Path: news-archive.icm.edu.pl!newsfeed.gazeta.pl!news.onet.pl!not-for-mail
From: "cbnet" <c...@n...pl>
Newsgroups: pl.sci.psychologia
Subject: Re: Dzieci z poprzedniego związku jak to jest ?
Date: Sat, 15 May 2004 11:37:52 +0200
Organization: news.onet.pl
Lines: 36
Sender: c...@o...pl@v20-s1.itpp.pl
Message-ID: <c84ocj$9n3$1@news.onet.pl>
References: <3...@n...onet.pl>
NNTP-Posting-Host: v20-s1.itpp.pl
Mime-Version: 1.0
Content-Type: text/plain; charset="iso-8859-2"

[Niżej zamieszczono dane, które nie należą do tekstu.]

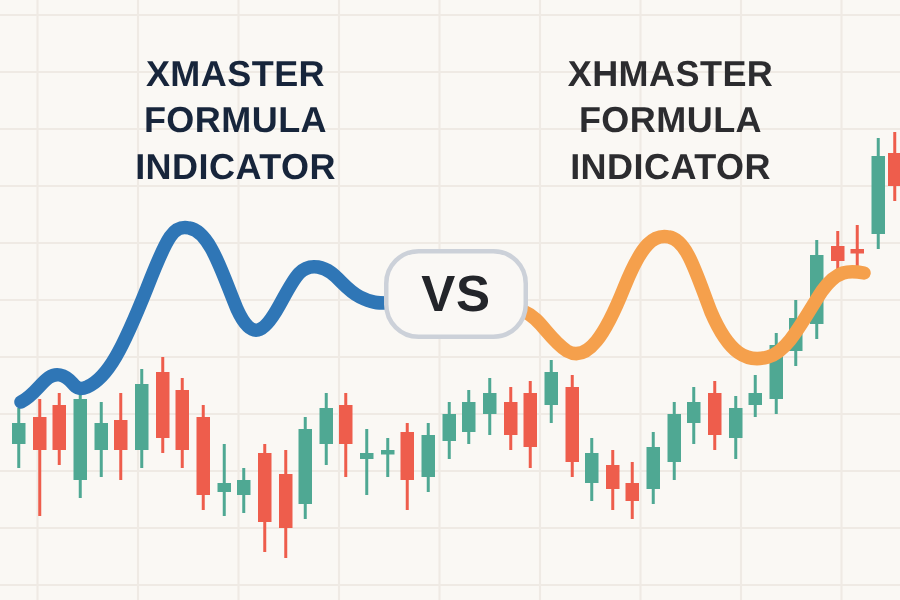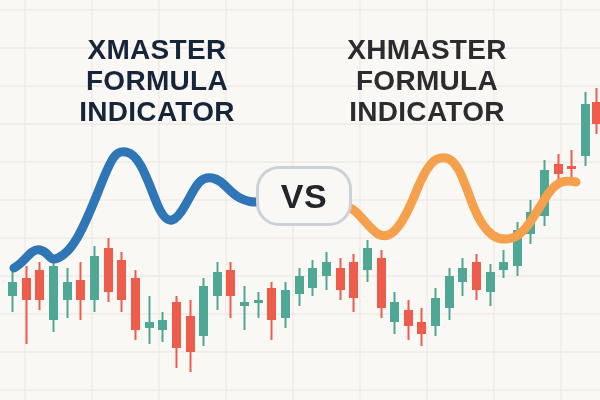"XMASTER" .title-block { font-size: 28px -> 24px }
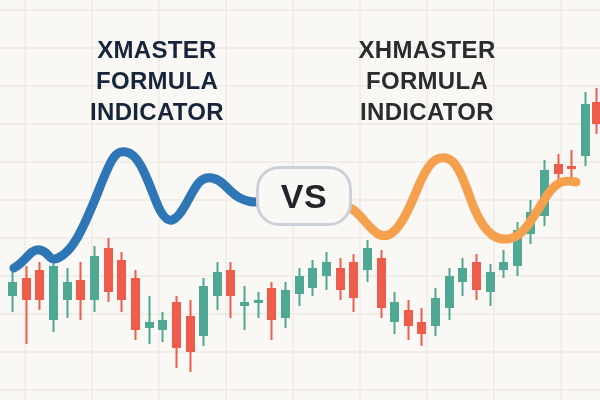"XHMASTER" #title-right { left: 292px -> 312px }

Content-Transfer-Encoding: 8bit
X-Trace: news.onet.pl 1084613843 9955 193.41.113.245 (15 May 2004 09:37:23 GMT)
X-Complaints-To: a...@o...pl
NNTP-Posting-Date: 15 May 2004 09:37:23 GMT
X-Priority: 3
X-MSMail-Priority: Normal
X-Newsreader: Microsoft Outlook Express 6.00.2800.1158
X-MimeOLE: Produced By Microsoft MimeOLE V6.00.2800.1165
Xref: news-archive.icm.edu.pl pl.sci.psychologia:269958
Ukryj nagłówki
Andrzej:
> Czy oczekuję za dużo, czy chce łapać dwie sroki za ogon
> sam już nie wiem.
W pewnym sensie pewnie tak, ale....
przede wszystkim zbyt wysokie wymagania stawia Tobie
Twoja partnerka, do czego, z racji wlasnego uwiklania
w przeszlosci nie jest [w moim pojeciu] uprawniona.

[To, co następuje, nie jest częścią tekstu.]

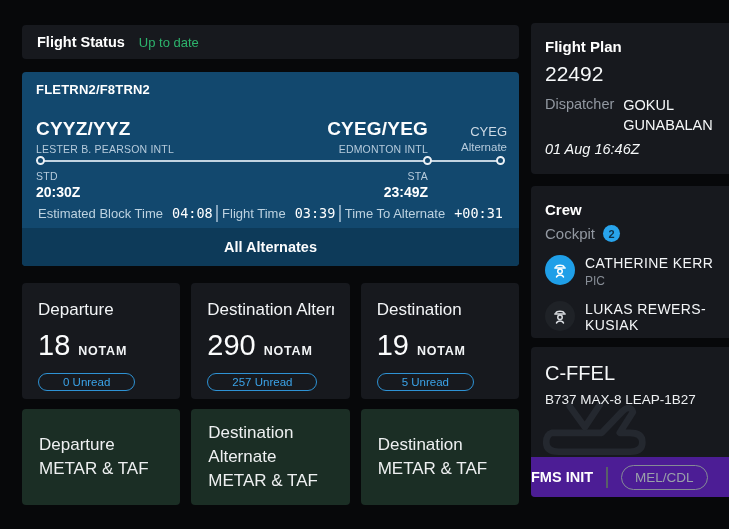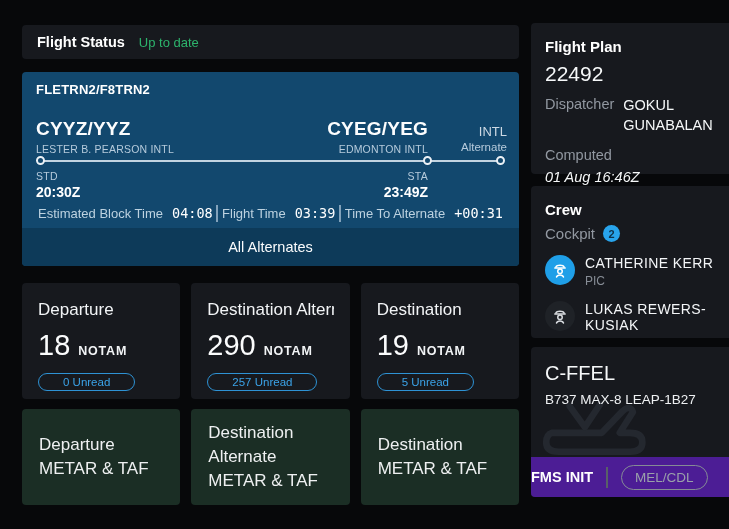"INTL" div.alt-code { text: INTL -> CYEG }
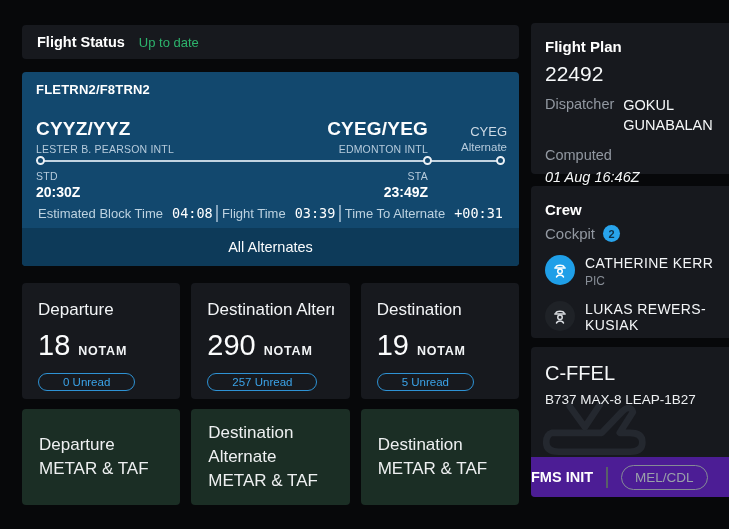"Computed" div.fp-computed-label { html: <div>Computed</div> -> none }
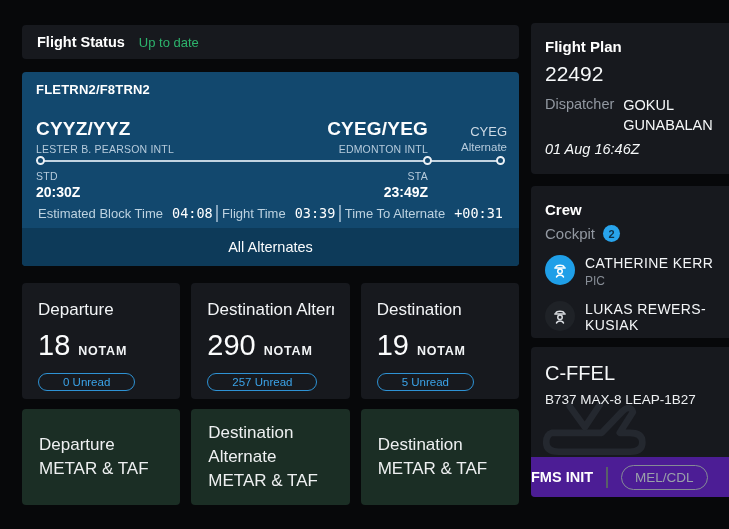"All Alternates" .fc-footer { font-weight: 400 -> 700 }
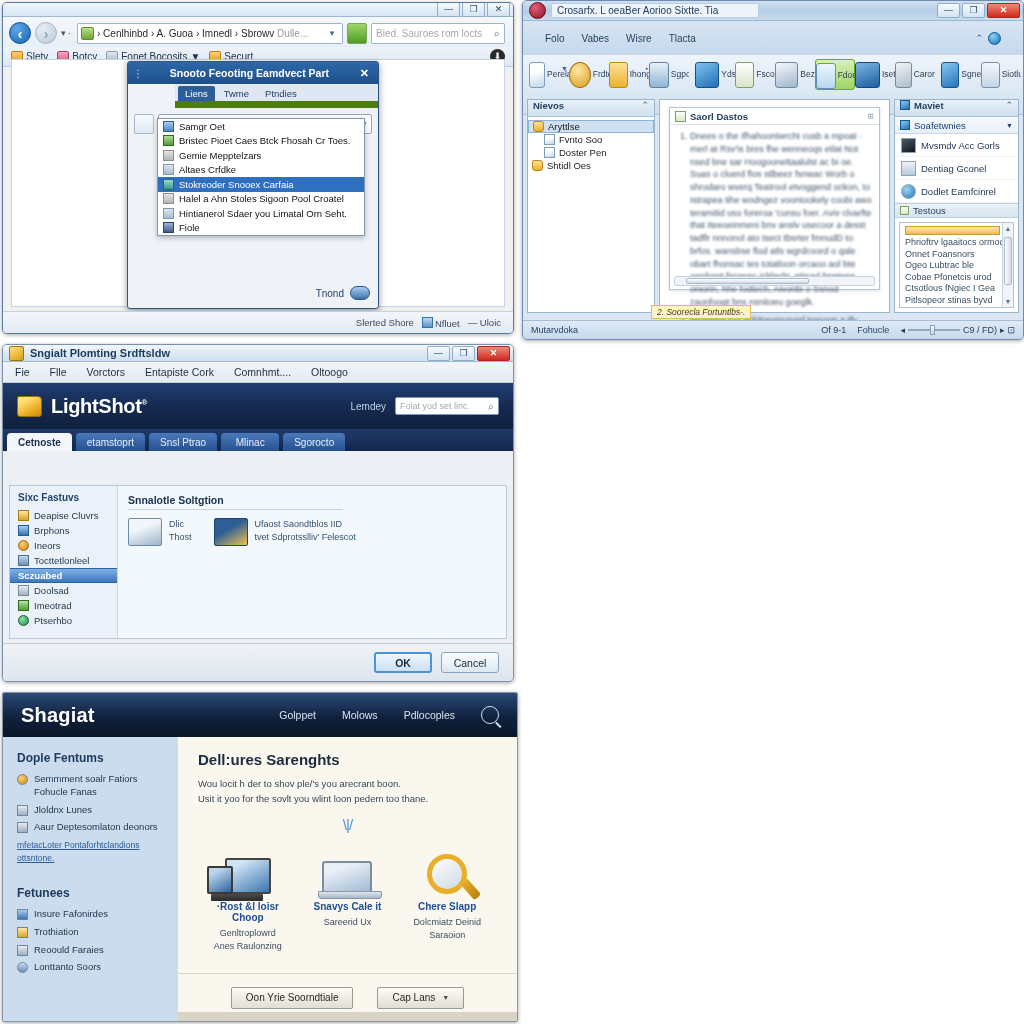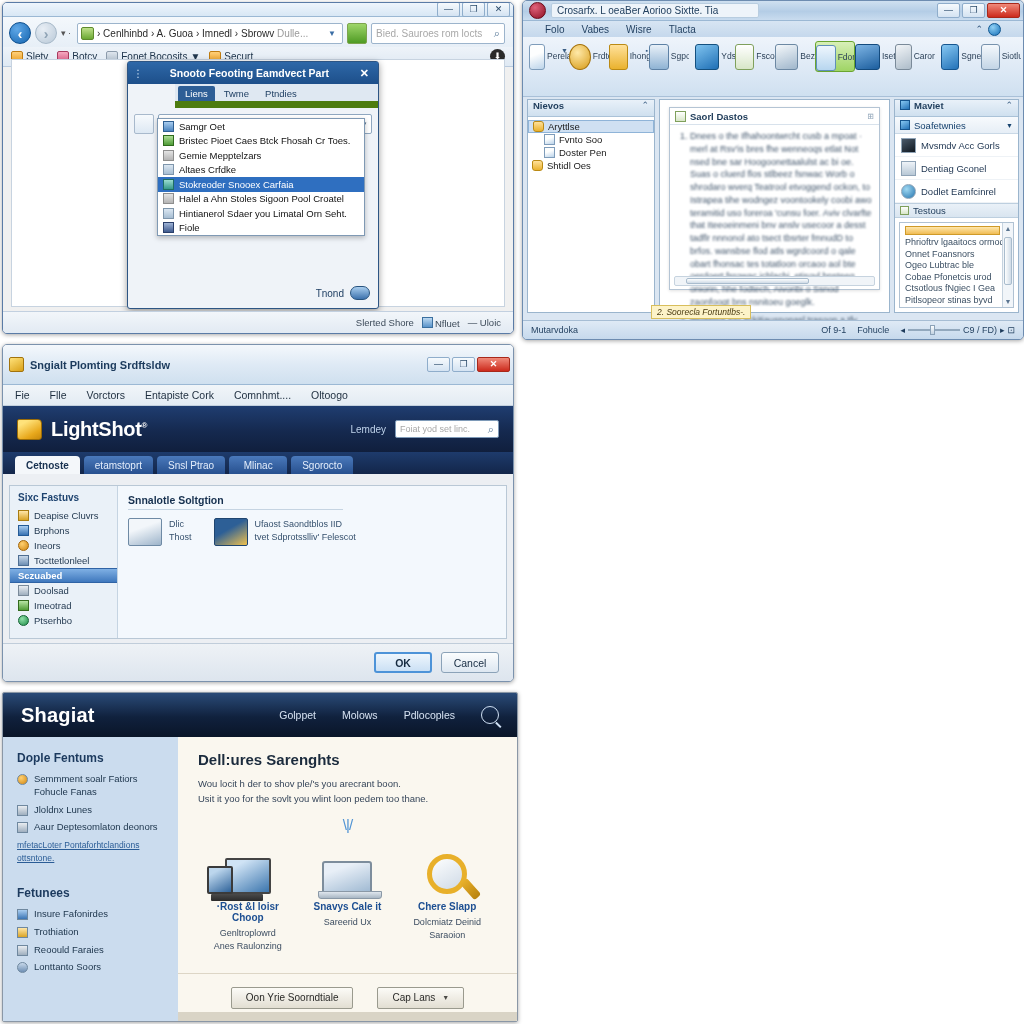"Folo" .menu-row { height: 16px -> 34px }
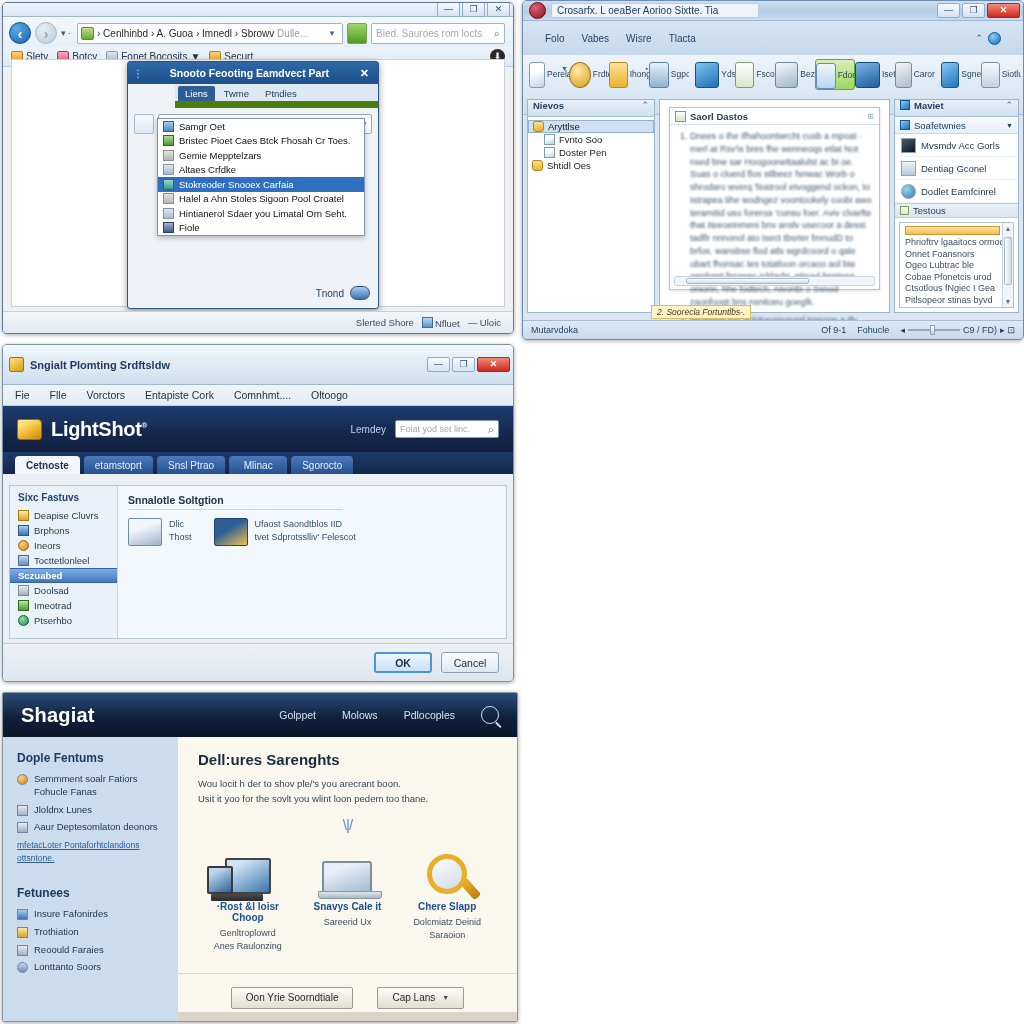"Sngialt Plomting Srdftsldw" #w3 .titlebar { height: 40px -> 17px }
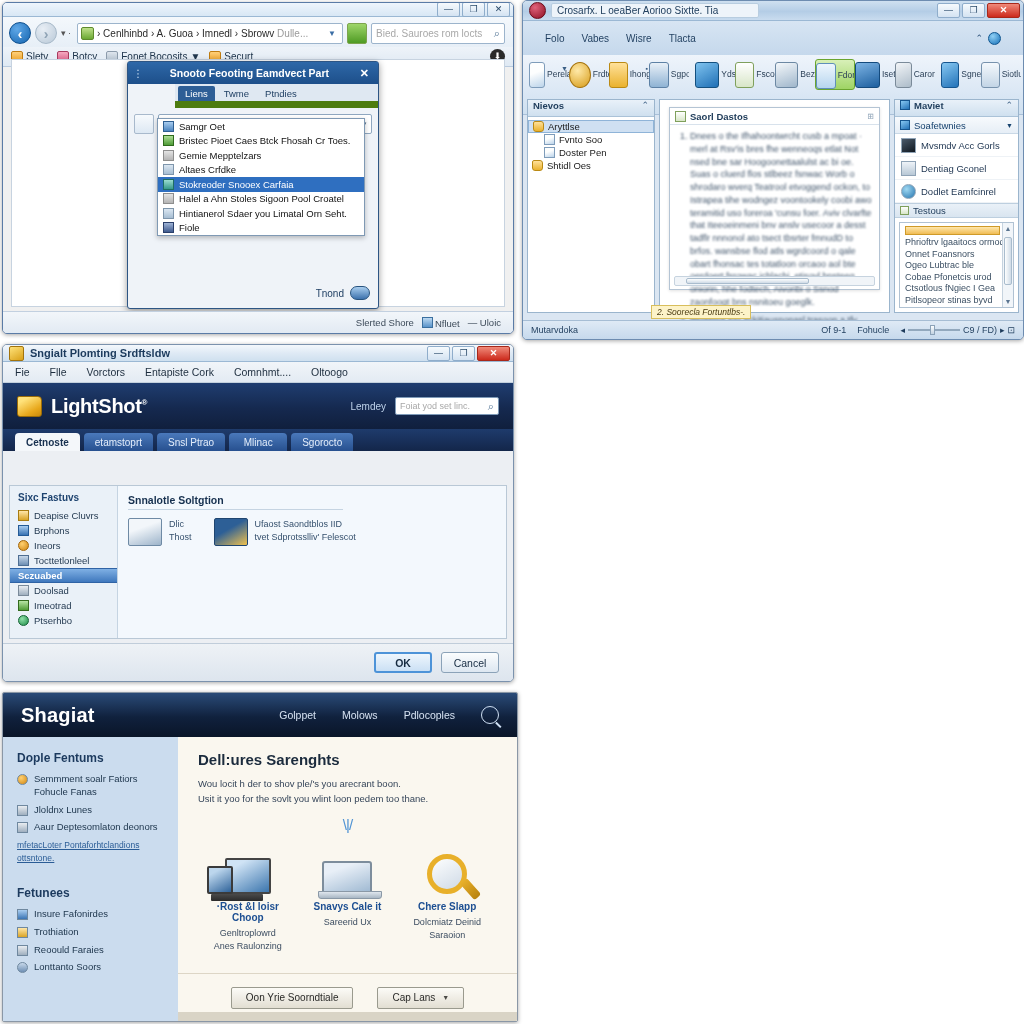"Cetnoste" .ls-tabs { padding: 0 12px -> 0 4px }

Nie pozwol zrobic z siebie wasala w nowym zwiazku - albo
oboje macie rowne prawa do powiedzmy ogolnie wnoszenia
przeszlosci do terazniejszosci, albo zwiazek staje sie ~chory
i to praktycznie wylacznie z inspiracji Twojej pani.
Tak to chyba wyglada, niestety.
> Napiszcie jak to jest z kontaktami z waszymi dziecmi po
> rozstaniu z byłą ?
Znam przypadek nieco podobnej zaborczosci ze strony kobiety
o 'powracanie do przeszlosci' jej patrnera (poprzez kontakty z
dzieckiem z poprzedniego zwiazku), z tym ze ona ze tak powiem
nie ma do czego wracac, a wiec, w odroznieniu od Twojej pani,
jest niejako znacznie bardziej uprawniona do formulowania
niejako wygorowanych oczekiwan wobec partnera.
Twoja natomiast pani nie jest takim znowu cudem jaki usiluje
z siebie robic w swojej sytuacji, w przeciwnym razie wymagalaby
od Ciebie dokladnie tyle samo ile wymaga od siebie.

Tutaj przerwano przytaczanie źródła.